§ Record extracts:
_ _ _ _

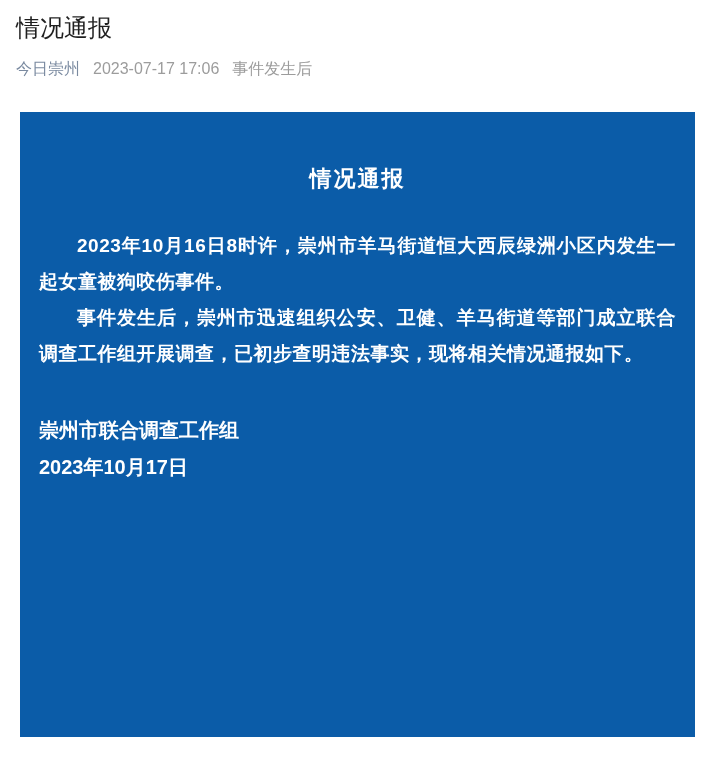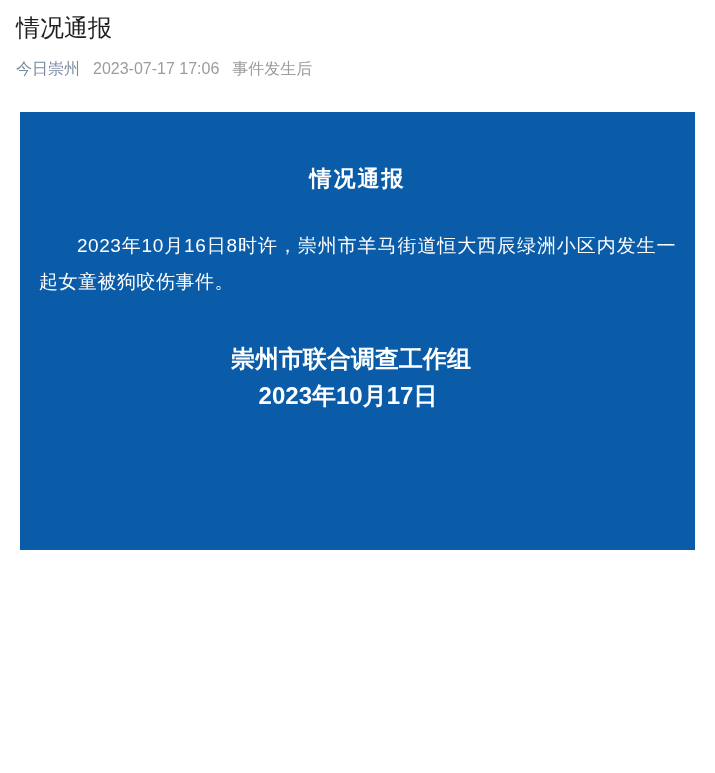--- a/index.html
+++ b/index.html
@@ -3,21 +3,21 @@
 <meta charset="utf-8">
 <style>
   * { margin: 0; padding: 0; box-sizing: border-box; }
   html, body {
     width: 715px;
     height: 773px;
     overflow: hidden;
     background: var(--page-bg, #ffffff);
     font-family: "Liberation Sans", "DejaVu Sans", sans-serif;
   }
-  .page { width: 715px; height: 550px; overflow: hidden; }
+  .page { width: 715px; height: 737px; overflow: hidden; }
 
   .article-header { padding: 11px 16px 0 16px; }
   .article-title {
     font-size: 24px;
     font-weight: 400;
     color: var(--title-text, #1f1f1f);
     line-height: 33px;
   }
   .meta-row {
     margin-top: 14px;
@@ -48,31 +48,31 @@
     color: var(--notice-text, #ffffff);
     font-size: 22px;
     font-weight: 700;
     letter-spacing: 2px;
     line-height: 30px;
     margin-bottom: 34px;
   }
   .notice-body p {
     color: var(--notice-text, #ffffff);
     font-size: 19px;
-    font-weight: 400;
+    font-weight: 700;
     line-height: 36px;
     text-indent: 2em;
     text-align: justify;
     letter-spacing: 0.5px;
   }
   .notice-footer {
     margin-top: 40px;
-    text-align: center;
+    text-align: left;
     color: var(--notice-text, #ffffff);
-    font-size: 24px;
+    font-size: 20px;
     font-weight: 700;
     line-height: 37px;
   }
   .notice-signature { padding-right: 13px; }
   .notice-date { padding-right: 19px; }
 </style>
 </head>
 <body>
 
 <div class="page">
@@ -83,20 +83,21 @@
       <span class="account-name">今日崇州</span>
       <span class="meta-time">2023-07-17 17:06</span>
       <span class="meta-location">事件发生后</span>
     </div>
   </div>
 
   <div class="notice-box">
     <div class="notice-title">情况通报</div>
     <div class="notice-body">
       <p>2023年10月16日8时许，崇州市羊马街道恒大西辰绿洲小区内发生一起女童被狗咬伤事件。</p>
+      <p>事件发生后，崇州市迅速组织公安、卫健、羊马街道等部门成立联合调查工作组开展调查，已初步查明违法事实，现将相关情况通报如下。</p>
     </div>
     <div class="notice-footer">
       <div class="notice-signature">崇州市联合调查工作组</div>
       <div class="notice-date">2023年10月17日</div>
     </div>
   </div>
 
 </div>
 
 </body></html>

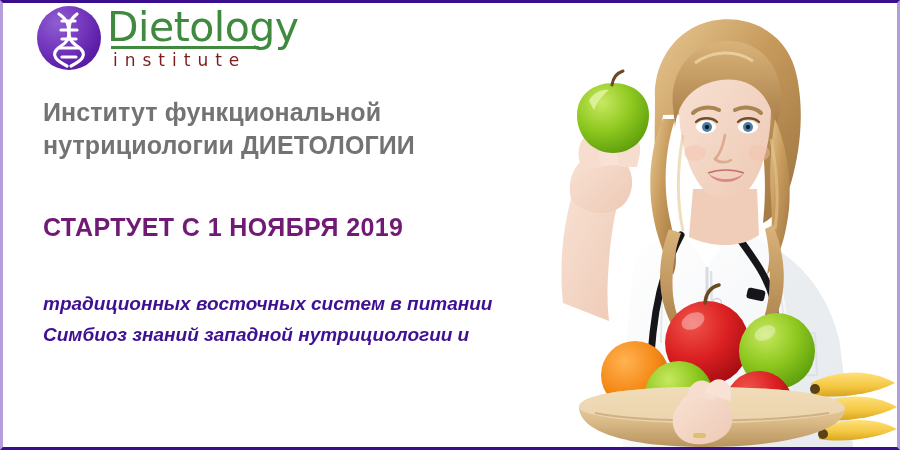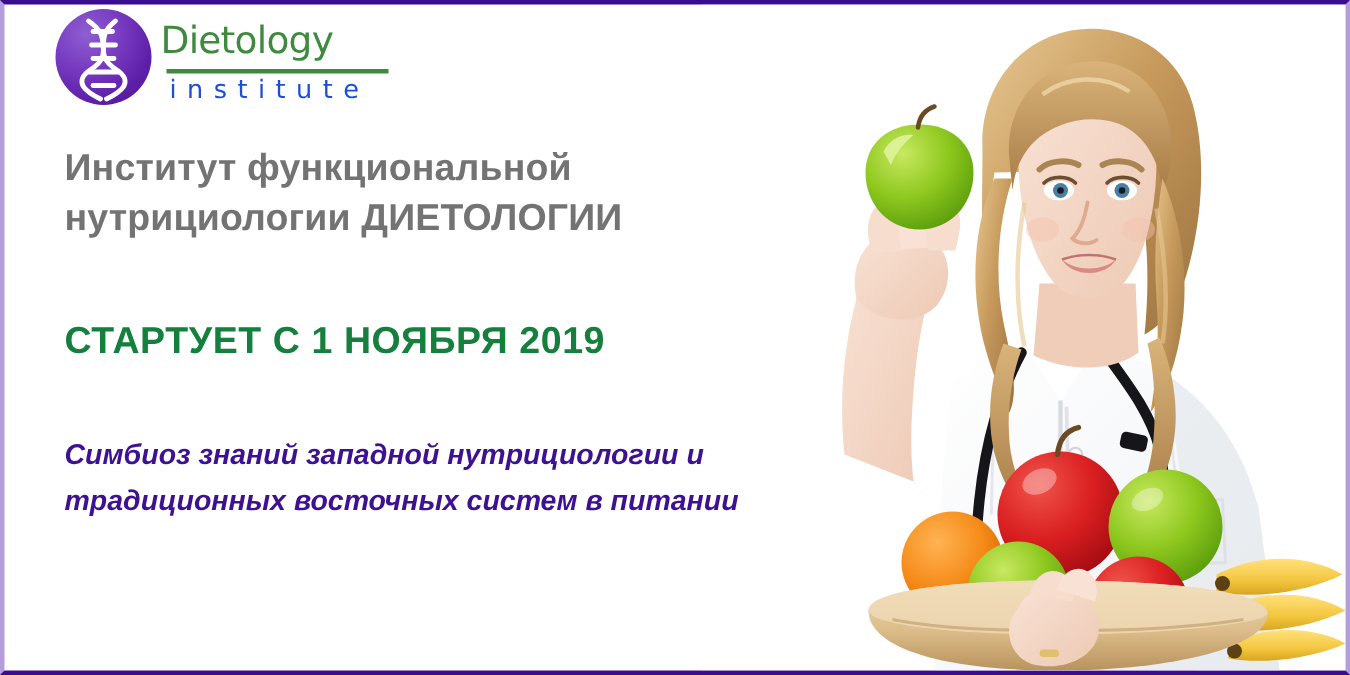--- a/index.html
+++ b/index.html
@@ -54,37 +54,37 @@
   .logo-mark svg {
     position: absolute;
     left: 0;
     top: 0;
   }
   .logo-word {
     margin-left: 6px;
     padding-top: 2px;
   }
   .logo-title {
-    font-size: 25px;
+    font-size: 41px;
     line-height: 36px;
     font-weight: 400;
     color: #3f8a3f;
     letter-spacing: -0.5px;
     font-family: "DejaVu Sans", sans-serif;
   }
   .logo-rule {
     height: 3px;
     background: #3f8a3f;
     margin: 1px 0 2px 4px;
     width: 148px;
   }
   .logo-sub {
     font-size: 17px;
     line-height: 19px;
-    color: #1d4ed8;
+    color: #7f1d1d;
     letter-spacing: 7px;
     margin-left: 6px;
     font-family: "DejaVu Sans", sans-serif;
   }
 
   
   .headline {
     position: absolute;
     left: 40px;
     top: 93px;
@@ -97,21 +97,21 @@
   }
   .headline .line2-strong {
     font-weight: bold;
   }
 
   
   .startdate {
     position: absolute;
     left: 40px;
     top: 210px;
-    color: #15803d;
+    color: #701a75;
     font-size: 25px;
     font-weight: bold;
     letter-spacing: 0.4px;
   }
 
   
   .tagline {
     position: absolute;
     left: 40px;
     top: 285px;
@@ -362,18 +362,18 @@
     </div>
 
     <div class="headline">
       <div>Институт функциональной</div>
       <div class="line2-strong">нутрициологии ДИЕТОЛОГИИ</div>
     </div>
 
     <div class="startdate">СТАРТУЕТ С 1 НОЯБРЯ 2019</div>
 
     <div class="tagline">
+      <div>традиционных восточных систем в питании</div>
       <div>Симбиоз знаний западной нутрициологии и</div>
-      <div>традиционных восточных систем в питании</div>
     </div>
 
   </div>
 </div>
 
 </body></html>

_ _ _ _

§ Exercise details: From the records above, give again exactly the lines running from the line with "0; padding: 0;" to the line with "-83,20 +83,21 @@", inclusive.

§ Task solution:
   * { margin: 0; padding: 0; box-sizing: border-box; }
   html, body {
     width: 715px;
     height: 773px;
     overflow: hidden;
     background: var(--page-bg, #ffffff);
     font-family: "Liberation Sans", "DejaVu Sans", sans-serif;
   }
-  .page { width: 715px; height: 550px; overflow: hidden; }
+  .page { width: 715px; height: 737px; overflow: hidden; }
 
   .article-header { padding: 11px 16px 0 16px; }
   .article-title {
     font-size: 24px;
     font-weight: 400;
     color: var(--title-text, #1f1f1f);
     line-height: 33px;
   }
   .meta-row {
     margin-top: 14px;
@@ -48,31 +48,31 @@
     color: var(--notice-text, #ffffff);
     font-size: 22px;
     font-weight: 700;
     letter-spacing: 2px;
     line-height: 30px;
     margin-bottom: 34px;
   }
   .notice-body p {
     color: var(--notice-text, #ffffff);
     font-size: 19px;
-    font-weight: 400;
+    font-weight: 700;
     line-height: 36px;
     text-indent: 2em;
     text-align: justify;
     letter-spacing: 0.5px;
   }
   .notice-footer {
     margin-top: 40px;
-    text-align: center;
+    text-align: left;
     color: var(--notice-text, #ffffff);
-    font-size: 24px;
+    font-size: 20px;
     font-weight: 700;
     line-height: 37px;
   }
   .notice-signature { padding-right: 13px; }
   .notice-date { padding-right: 19px; }
 </style>
 </head>
 <body>
 
 <div class="page">
@@ -83,20 +83,21 @@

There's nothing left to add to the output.